MUS • Friday, 19 Nov 2021 - 19:10 WIB

Jakarta – Majelis Ulama Indonesia membantah organisasinya telah disusupi paham radikal, pasca penangkapan Farid Okbah dan Ahmad Zain An-Najah dalam kasus penggalangan dana terorisme.

Diketahui Farid merupakan anggota Komisi Fatwa MUI Kota Bekasi, sedangkan Ahmad Zain duduk sebagai anggota Komisi Fatwa Majelis Ulama Indonesia Pusat. Keduanya ditangkap bersama satu pelaku lain, atas sangkaan menggalang dana untuk kelompok Jamaah Islamiyah (JI). 

“Tidak merasa disusupi karena tindakannya kan di luar, ditangkapnya juga di luar. Artinya dia bertindak di luar korelasi dari fungsi dakwah yang diemban MUI,” kata Wakil Sekjen Bidang Hukum MUI, Ikhsan Abdullah, dalam Trijaya Hot Topic Petang: Menyoal Penangkapan Teroris JI, Jumat (19/11/2021).

Ikhsan menambahkan, MUI tidak pernah sedikit pun memberi ruang berkembangnya paham radikalisme di organisasi mereka.

“Sikap MUI jelas, selama ini kami mengarusutamakan Islam jalan tengah yang rahmah. Tidak bisa bersemai paham radikal apalagi terorisme. Wajah MUI seperti itu,” tegas Ikhsan. 

BACA JUGA: BIN Akui ada Infiltrasi JI ke Ormas dan Lembaga

Prinsip tidak menolerir radikalisme, sudah ditunjukkan MUI dengan langsung menonaktifkan Ahmad Zain pada hari yang sama ketika ia ditangkap Densus 88.

Ikhsan secara pribadi mengaku sangat terkejut dan malu dengan kejadian ini. “Kenapa orang seperti ini ada di MUI, karena nila setitik rusak susu sebelanga,” sesalnya.

Gara-gara kasus ini pula, media sosial sempat ramai dengan cuitan netizen mengenai pembubaran MUI.

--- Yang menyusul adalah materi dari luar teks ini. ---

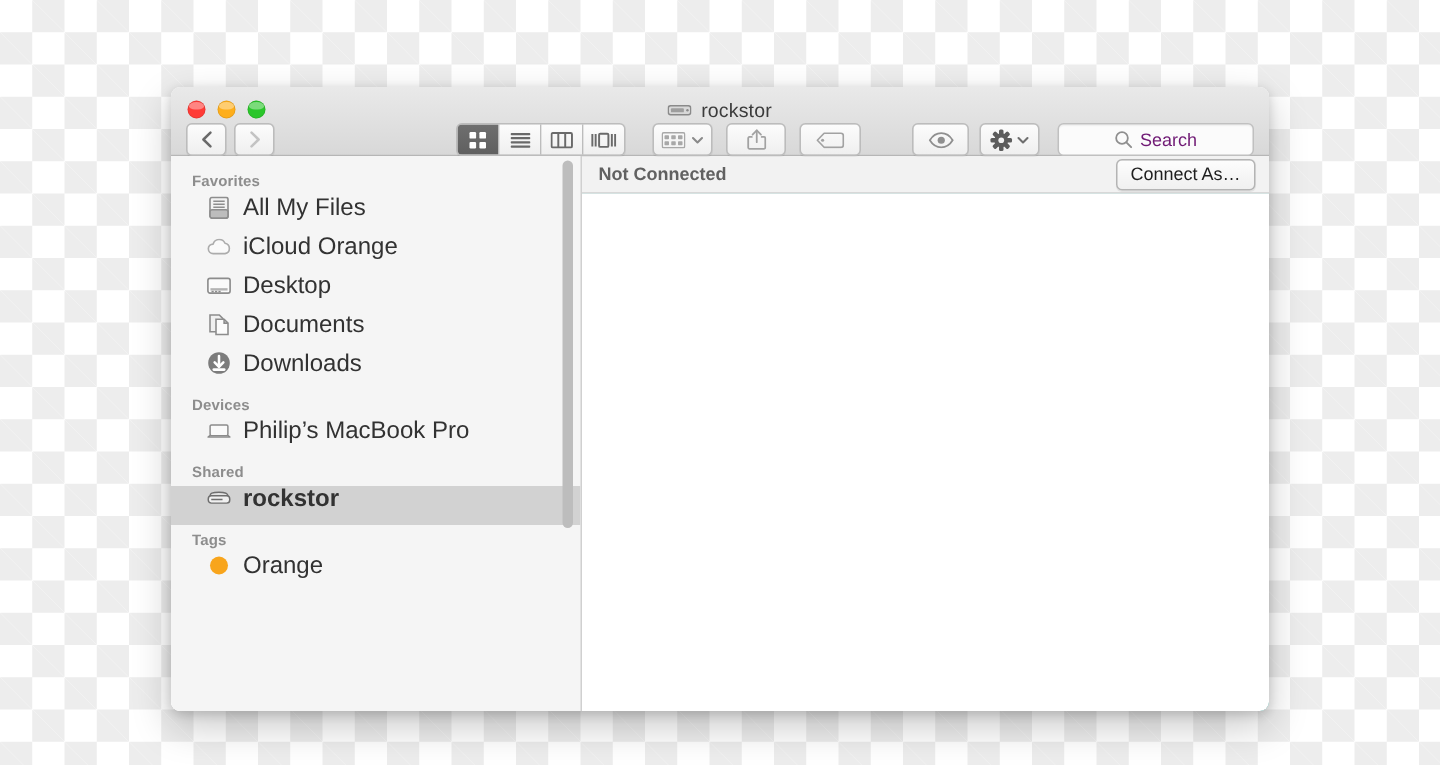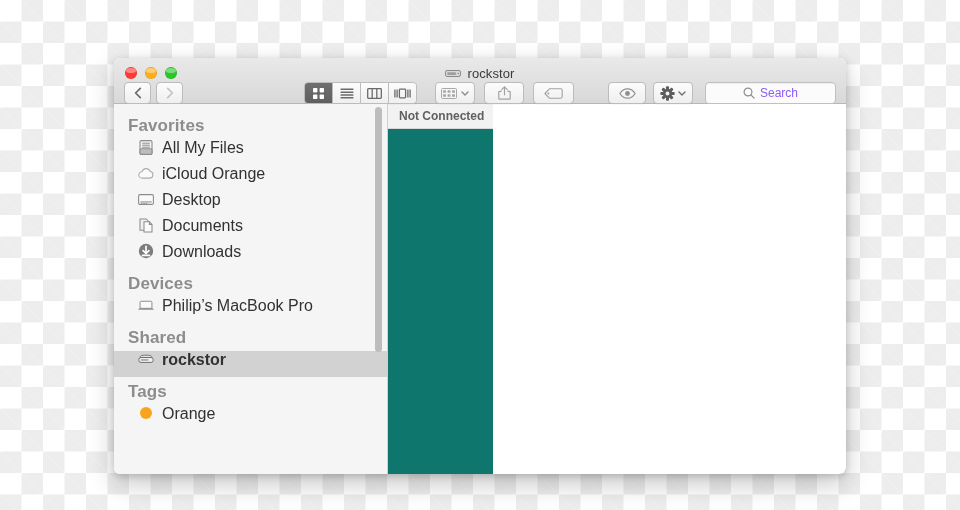"Search" .search-placeholder { color: #8b5cf6 -> #701a75 }
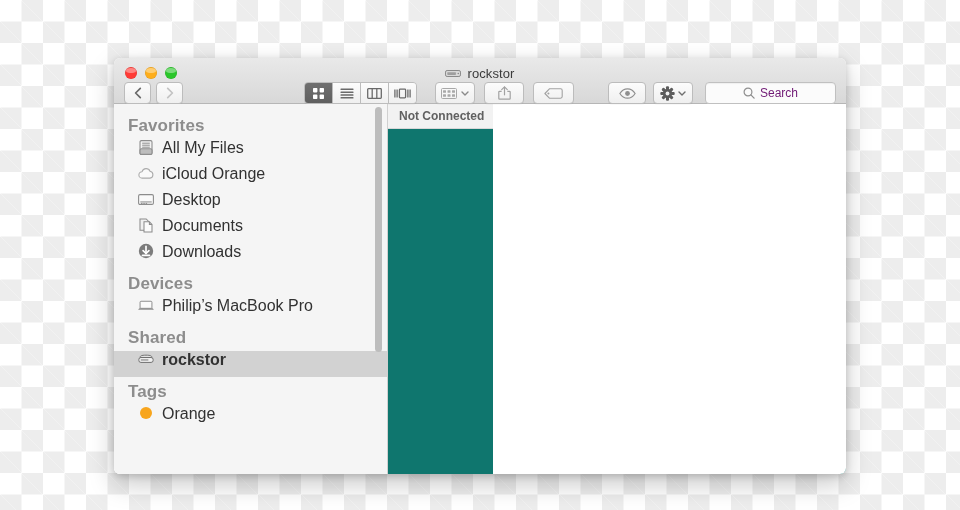"Favorites" .sb-header { font-size: 17px -> 10px }
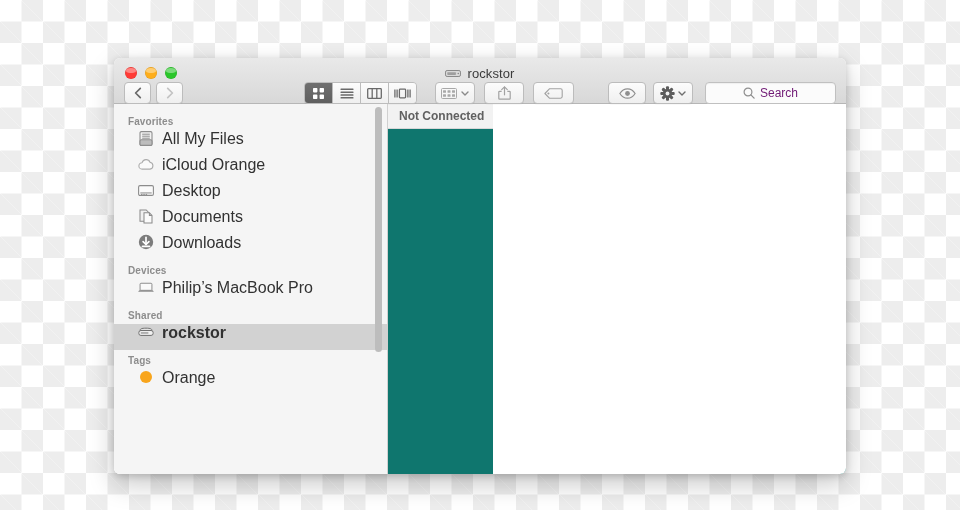"Not Connected" .content { flex-direction: row -> column }
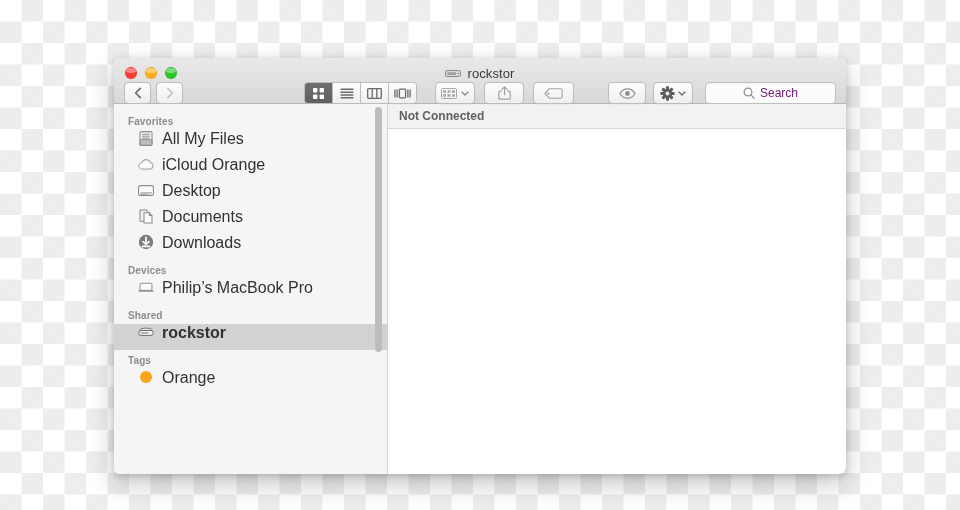"Connect As…" div.connect-as-btn { html: none -> <div>Connect As…</div> }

Lalu apa tanggapan Ikhsan tentang hal ini?  

“Saya rasa tidak mungkin masyarakat dan pemerintah menghendaki pembubaran MUI. Bagaimana pun MUI sangat diperlukan dalam rangka merawat nilai-nilai kebangsaan. Kalau ada cuitan seperti itu (pembubaran MUI) berlebihan ya. Kalau ada hama dalam tenda besar, jangan bakar tendanya. Cukup para pengganggu itu yang kita keluarkan,” tegas Ikhsan.

Pengamat intelijen dan terorisme, Stanislaus Riyanta juga tidak sepakat bila tertangkapnya dua anggota MUI dalam kasus terorisme, langsung disimpulkan sebagai bukti infiltrasi paham teroris. 

“Penyusupan harus dibuktikan. Kalau dia masuk normal-normal saja tidak mempengaruhi kebijakan dan tidak merekrut rekan-rekannya, berarti dia disitu untuk bertahan hidup,” jelas Riyanta. 

“Kecuali terbukti dia mempengaruhi rekan-rekannya, menggalang dana, merekrut anggota dan sebagainya itu baru bisa disebut menyusup,” sambungnya. 

Meski begitu, ia sepakat keberadaan JI perlu terus diwaspadai. Karena, kata Riyanta, sekarang JI sudah mengubah strategi dengan meninggalkan kekerasan yang selama ini justru merugikan mereka sendiri.

“Jadi mereka menggunakan cara-cara lain seperti dakwah, penggalangan dana, ada yang punya kebun sawit, mengirim anggotanya keluar negeri untuk belajar. Tujuannya lebih bersifat jangka panjang,” sebut Riyanta.